Essure Problems has lobbied for the medical device to be banned. U.S. Rep. Mike Fitzpatrick, R-Pa., plans to introduce the "E-free Act" on Nov. 4 in response to the problems, though his office has declined to comment on exactly what the act would do.

FDA spokesperson Deborah Kotz notes in an email that in response to patient outcry, the FDA "convened an advisory committee meeting on September 24 to hear expert scientific and clinical opinions on the risks and benefits of the device and to hear more from women who have used Essure."

The FDA is reviewing the data to see if further actions are warranted.

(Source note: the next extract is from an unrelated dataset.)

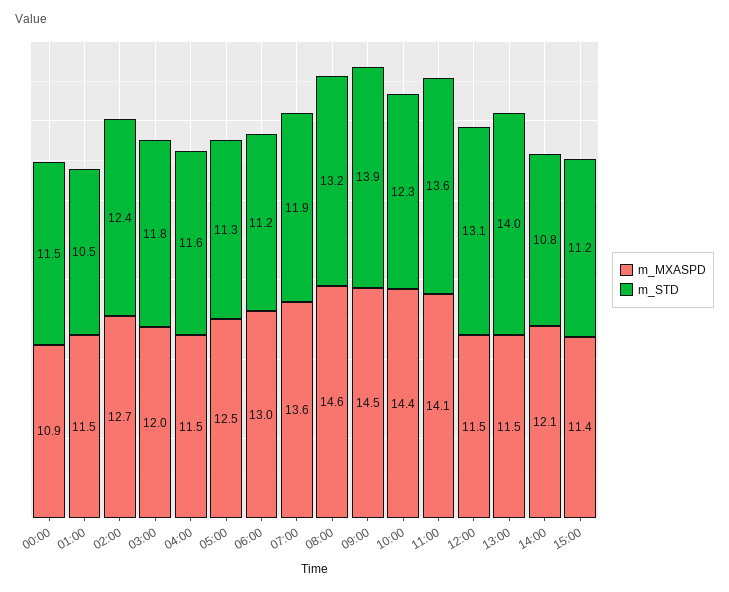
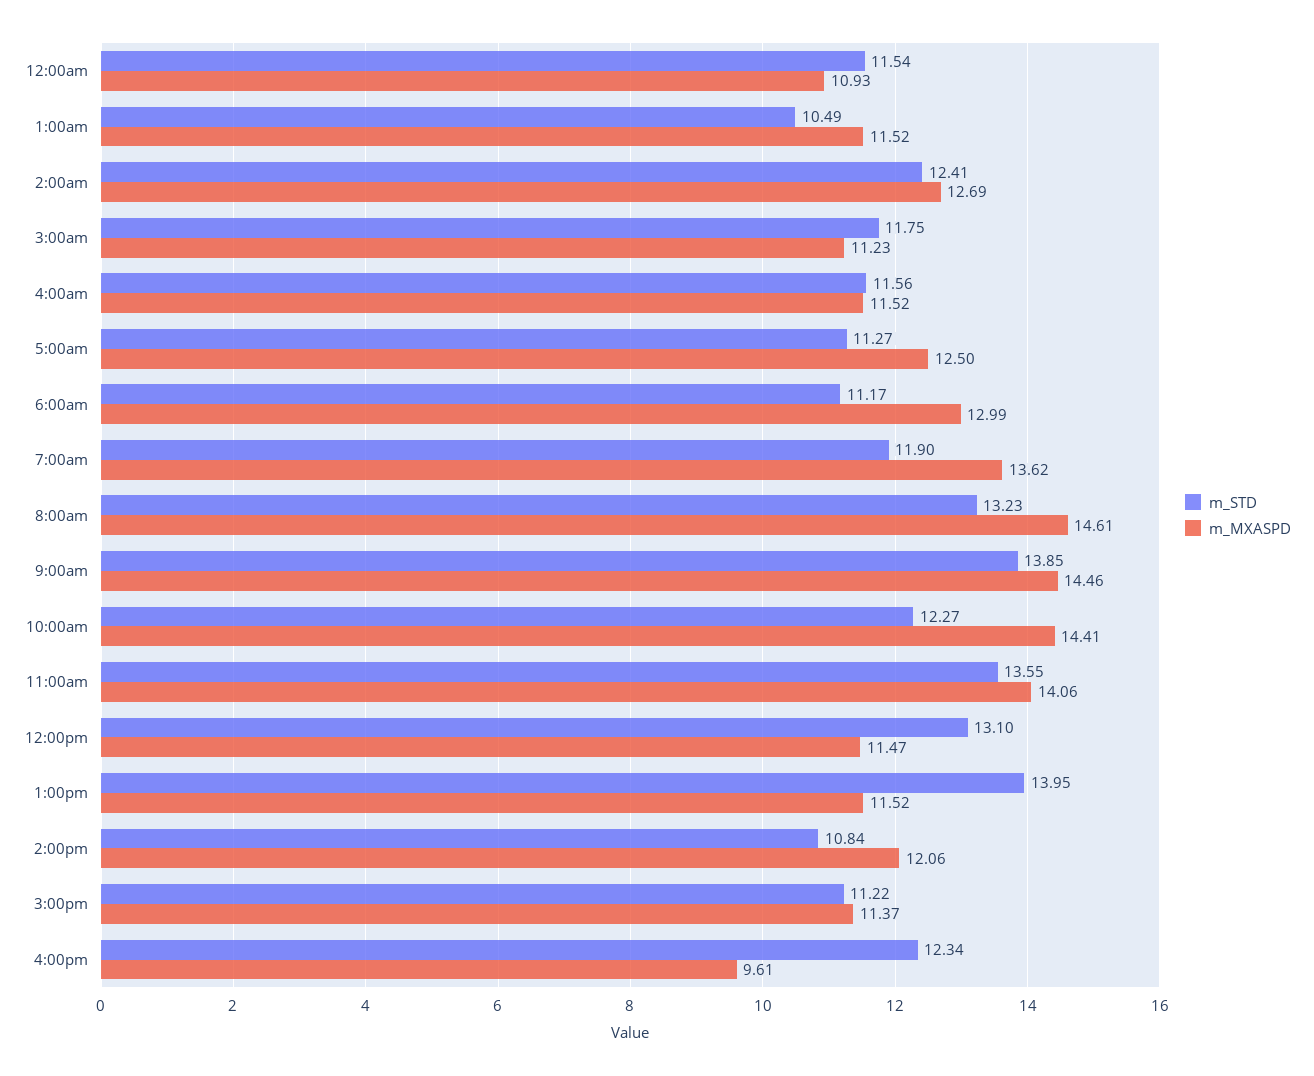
m_MXASPD, 03:00: 12 -> 11.23
m_STD, 4:00pm: none -> 12.34
m_MXASPD, 4:00pm: none -> 9.61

Meanwhile, the FDA continues to be criticized for approving Essure in the first place, when initial and subsequent trials were neither resoundingly positive (adverse effects included pain, pregnancy and perforated fallopian tubes, for example) nor complete. In May 2013, The New York Times ran an article detailing those trials, noting, among other things, a long-term study on Essure's effects failed to include data on 30 percent of the participants.

While stressing risk factors and advising women to consult with their physicians before implanting Essure, Bayer is standing by its device. A recent press release said Bayer was taking patient concerns seriously, but that the benefits of Essure outweigh the risks, and the product has been tested on more than 10,000 women.

"Since there is a high percentage of women who use permanent birth control, it is critical that they have access to a wide range of safe and effective birth control options to fit their needs," the press release stated.

"The safety and efficacy of Essure is supported by more than a decade of research and development and real world clinical experience."